Ethics in business

Ethics in business is a concept that gets more and more in the heart of the strategy of major groups, as well as small or medium size companies. 

This concept represents rules and principles of ethics that are being applied within the economic and commercial business context.

Ethics in business often relies on an ethics code. This code refers to all the ethics principles and rules that manage and guide a professional activity. These standards are determining the minimum duties that are expected from professionals while achieving their activity. They enable professional practices to be regulated within a profession or line of business, with respect to moral values. Some professions have their own ethics codes. One of the most well known is the Hippocratic Oath.

Connections between ethics in business and corporate culture are real. Companies that develop a culture of transparency, responsibility for their acts, may be more likely to use these values within their ethics code in business.

That’s why social corporate responsibility is an extension of ethics in business.

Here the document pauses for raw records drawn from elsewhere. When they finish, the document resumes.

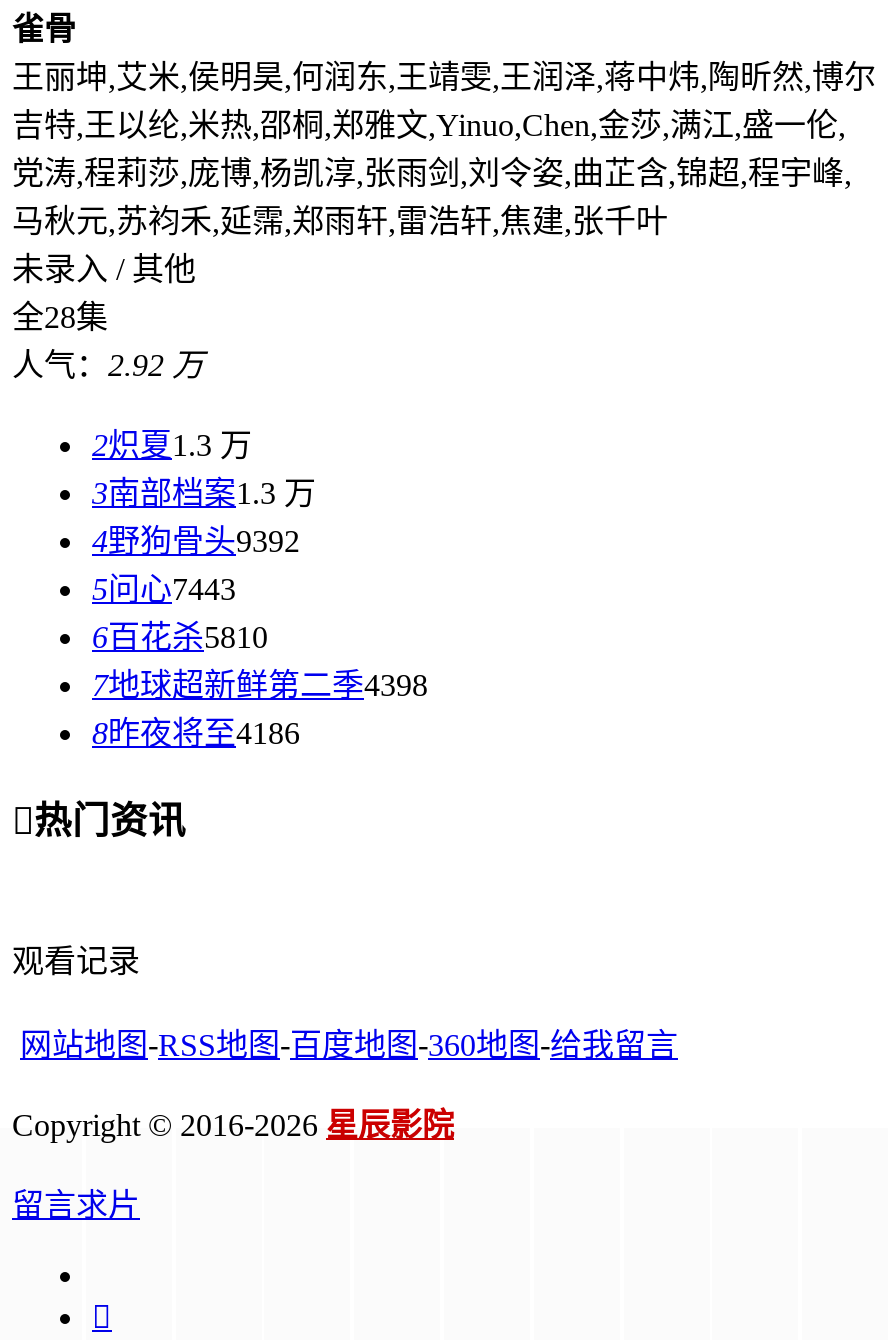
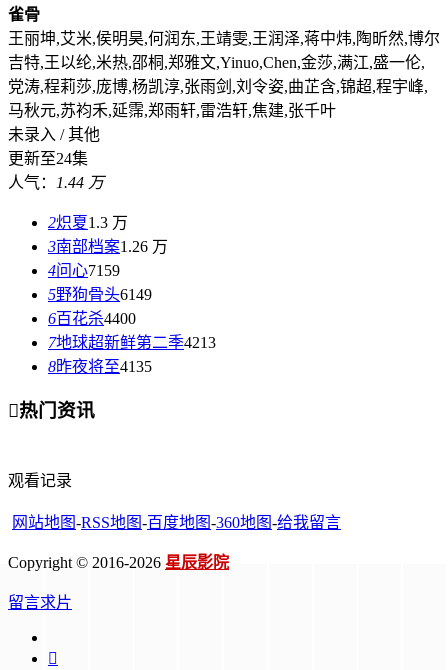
- 全28集
- 人气：2.92 万
+ 更新至24集
+ 人气：1.44 万

- 3南部档案1.3 万
- 4野狗骨头9392
- 5问心7443
- 6百花杀5810
- 7地球超新鲜第二季4398
- 8昨夜将至4186
+ 3南部档案1.26 万
+ 4问心7159
+ 5野狗骨头6149
+ 6百花杀4400
+ 7地球超新鲜第二季4213
+ 8昨夜将至4135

References to the “stakeholder” concept - which are numerous in the talk of companies developing a CSR policy - are not trivial. They speak about companies wanting to accept their responsibilities and to actively contribute to the handling of them. The concept of sustainable development is thus within the companies’ communications and CRS policies. Indeed, sustainability is one of the major challenges of this 21st century. Companies fully measure the roles they have to play in the environmental area.

Ethical labels can help contextualize the ethical behavior of a company’s activities. They still remain ambiguous. Hence, some fair trade labels that are widespread suggest that absolutely all companies that get this label behave irreproachably, and that all of their profits actually make it to small operators and laborers. That is not always the case.

The question of ethics in business also involves a question of corporate behavior audits. Can the company claim that its actions are irreproachable if it’s not being controlled by an outside organization or if it doesn’t refer to a combination of common references? That’s the reason why the Global Reporting Initiative (GRI) was established. Its mission is to develop directives in terms of sustainable development that can be applied at the global level. This reference is one of the examples of assessment of corporate social policies.